Two new Ritual Year publications
In December 2022, the Estonian Literary Museum presented two new publications: Folklore. Electronic Journal of Folklore, vol. 87 (guest editors: Irina Sedakova, Nina Vlaskina & Laurent S. Fournier) and vol. 5 (guest editors: Irina Sedakova, Nina Vlaskina & Irina Stahl), discussing the topic of the ritual year. These two issues comprise papers presented during the two panels organized by the Ritual Year Working Group at the 15th SIEF Congress, in Helsinki (19-24 June 2021), as well as papers presented during the international conference “Balkan and Baltic States in United Europe – History, Religion, and Culture IV: Religiosity and Spirituality in the Baltic and Balkan Cultural Space: History and Nowadays”, in Riga (11–13 November, 2020). Both events were held online, during the Covid-19 pandemic and lockdown.
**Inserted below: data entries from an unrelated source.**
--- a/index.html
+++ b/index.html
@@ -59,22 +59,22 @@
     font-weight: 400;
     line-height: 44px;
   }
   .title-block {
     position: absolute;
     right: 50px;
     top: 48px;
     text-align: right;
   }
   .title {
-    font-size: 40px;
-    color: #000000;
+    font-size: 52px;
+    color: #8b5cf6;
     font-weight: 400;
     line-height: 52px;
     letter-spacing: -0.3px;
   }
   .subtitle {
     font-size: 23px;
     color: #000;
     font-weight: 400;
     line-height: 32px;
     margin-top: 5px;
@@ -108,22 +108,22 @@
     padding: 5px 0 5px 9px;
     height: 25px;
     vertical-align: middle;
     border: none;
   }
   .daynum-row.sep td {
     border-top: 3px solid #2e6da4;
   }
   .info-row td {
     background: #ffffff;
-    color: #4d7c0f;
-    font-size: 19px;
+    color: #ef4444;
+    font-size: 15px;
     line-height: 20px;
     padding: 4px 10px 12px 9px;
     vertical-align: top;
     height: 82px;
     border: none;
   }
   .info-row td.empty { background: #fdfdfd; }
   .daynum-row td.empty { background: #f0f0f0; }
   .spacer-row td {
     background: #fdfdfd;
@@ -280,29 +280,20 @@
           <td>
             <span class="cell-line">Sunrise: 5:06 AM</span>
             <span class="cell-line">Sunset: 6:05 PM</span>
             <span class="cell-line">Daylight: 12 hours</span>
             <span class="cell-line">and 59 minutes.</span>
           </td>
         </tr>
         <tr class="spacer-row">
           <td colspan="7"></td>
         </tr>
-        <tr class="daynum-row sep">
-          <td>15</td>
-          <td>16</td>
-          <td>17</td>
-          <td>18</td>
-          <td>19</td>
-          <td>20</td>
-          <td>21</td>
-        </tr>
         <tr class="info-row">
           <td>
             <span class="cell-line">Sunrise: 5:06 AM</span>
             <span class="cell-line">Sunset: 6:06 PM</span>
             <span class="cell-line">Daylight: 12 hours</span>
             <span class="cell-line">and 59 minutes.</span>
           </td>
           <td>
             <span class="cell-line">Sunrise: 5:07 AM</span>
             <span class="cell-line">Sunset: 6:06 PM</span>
The authors of the 87th volume of Folklore: Electronic Journal of Folklore dealt with such topics as breaking and/or maintaining social rules during calendric feasts (Irina Sedakova; Anamaria Iuga & Georgiana Vlahbei) and ritual changes as the consequences of various processes, namely the adaptation to new environments (Nina Vlaskina); interethnic contacts (Gleb Pilipenko & Maria Yasinskaya); and the change in social order (Lidia Montesinos Llinares, Margaret Bullen & Begoña Pecharromán Ferrer). A special place in this issue was occupied by the topic of the coronavirus pandemic and its impact on ritual life in different countries. This topic has been developed using various research strategies: conducting large-scale online surveys (Judit Balatonyi); analyzing governmental documents and participant observation (Irina Stahl); and remote interviewing (Daria Radchenko).
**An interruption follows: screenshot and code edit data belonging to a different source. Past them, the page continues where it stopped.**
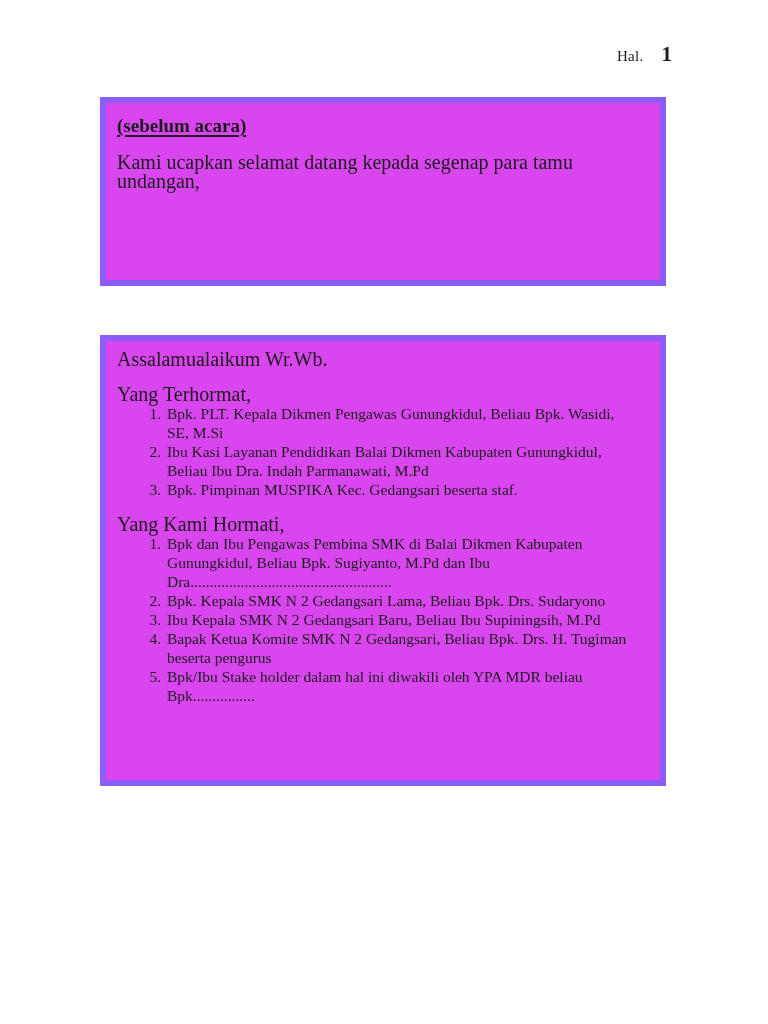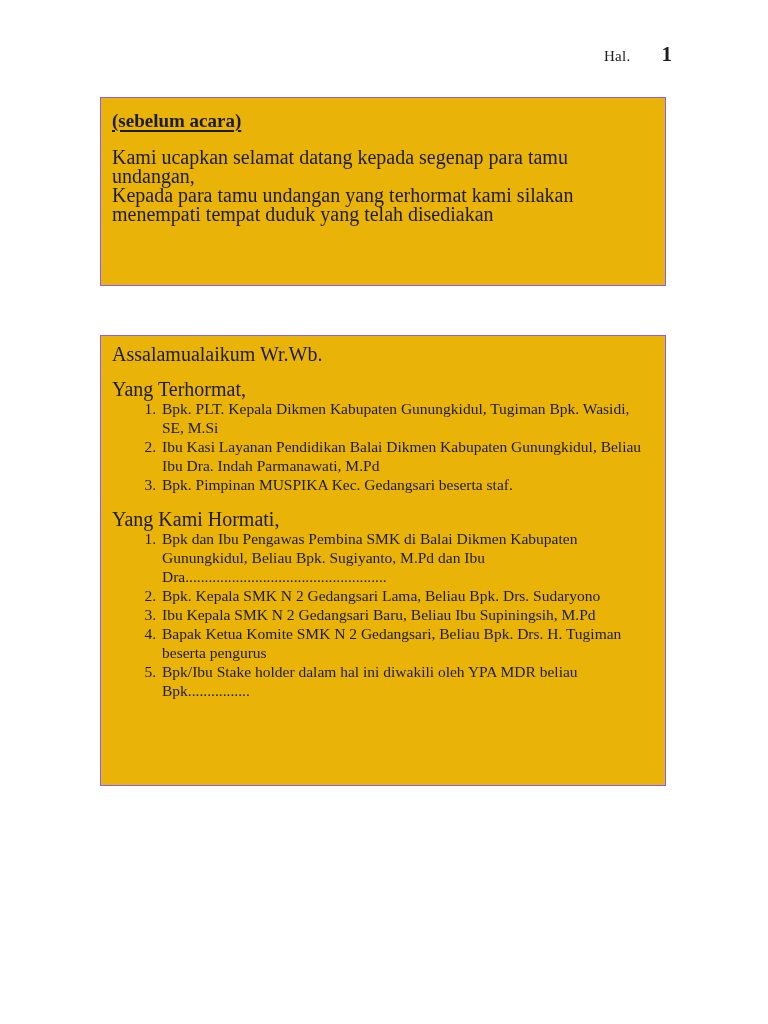--- a/index.html
+++ b/index.html
@@ -15,37 +15,37 @@
     font-family: "Liberation Serif", "DejaVu Serif", serif;
     color: #1c1c1c;
     overflow: hidden;
   }
   .page-header {
     position: absolute;
     top: 42px;
     right: 96px;
     display: flex;
     align-items: baseline;
-    gap: 31px;
+    gap: 18px;
   }
   .page-header .hal {
     font-size: 15px;
     letter-spacing: 0.3px;
   }
   .page-header .num {
     font-size: 21px;
     font-weight: bold;
   }
   .box {
     position: absolute;
     left: 100px;
     width: 566px;
-    border: 1px solid #8b5cf6;
+    border: 6px solid #8b5cf6;
     box-sizing: border-box;
-    background: #eab308;
+    background: #d946ef;
     overflow: hidden;
   }
   .box1 {
     top: 97px;
     height: 189px;
     padding: 11px 11px 0 11px;
   }
   .box2 {
     top: 335px;
     height: 451px;
@@ -87,29 +87,28 @@
 <div class="page">
 
   <div class="page-header">
     <span class="hal">Hal.</span>
     <span class="num">1</span>
   </div>
 
   <div class="box box1">
     <div class="heading">(sebelum acara)</div>
     <div class="line">Kami ucapkan selamat datang kepada segenap para tamu undangan,</div>
-    <div class="line">Kepada para tamu undangan yang terhormat kami silakan menempati tempat duduk yang telah disediakan</div>
   </div>
 
   <div class="box box2">
     <div class="line">Assalamualaikum Wr.Wb.</div>
 
     <div class="line gap-above">Yang Terhormat,</div>
     <ol class="name-list">
-      <li>Bpk. PLT. Kepala Dikmen Kabupaten Gunungkidul, Tugiman Bpk. Wasidi, SE, M.Si</li>
+      <li>Bpk. PLT. Kepala Dikmen Pengawas Gunungkidul, Beliau Bpk. Wasidi, SE, M.Si</li>
       <li>Ibu Kasi Layanan Pendidikan Balai Dikmen Kabupaten Gunungkidul, Beliau Ibu Dra. Indah Parmanawati, M.Pd</li>
       <li>Bpk. Pimpinan MUSPIKA Kec. Gedangsari beserta staf.</li>
     </ol>
 
     <div class="line gap-above">Yang Kami Hormati,</div>
     <ol class="name-list">
       <li>Bpk dan Ibu Pengawas Pembina SMK di Balai Dikmen Kabupaten Gunungkidul, Beliau Bpk. Sugiyanto, M.Pd dan Ibu Dra....................................................</li>
       <li>Bpk. Kepala SMK N 2 Gedangsari Lama, Beliau Bpk. Drs. Sudaryono</li>
       <li>Ibu Kepala SMK N 2 Gedangsari Baru, Beliau Ibu Supiningsih, M.Pd</li>
       <li>Bapak Ketua Komite SMK N 2 Gedangsari, Beliau Bpk. Drs. H. Tugiman beserta pengurus</li>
The contributors to the 5th volume of The Yearbook of Balkan and Baltic Studies continued to discuss what is happening with the ritual year in the face of changing rules. All published articles are united by the use of a diachronic approach and attention to the historical context. The authors dwelled upon the traditions of Bulgarians (Oleksandr Ganchev & Oleksandr Prigarin), Lithuanians (Rasa Paukštytė-Šaknienė, Dalia Senvaitytė), Romanians (Natalia Golant), Greeks (Alexander Novik), and Estonians (Mare Kõiva, Andres Kuperjanov) showing patterns of cultural development and peculiarities of local traditions.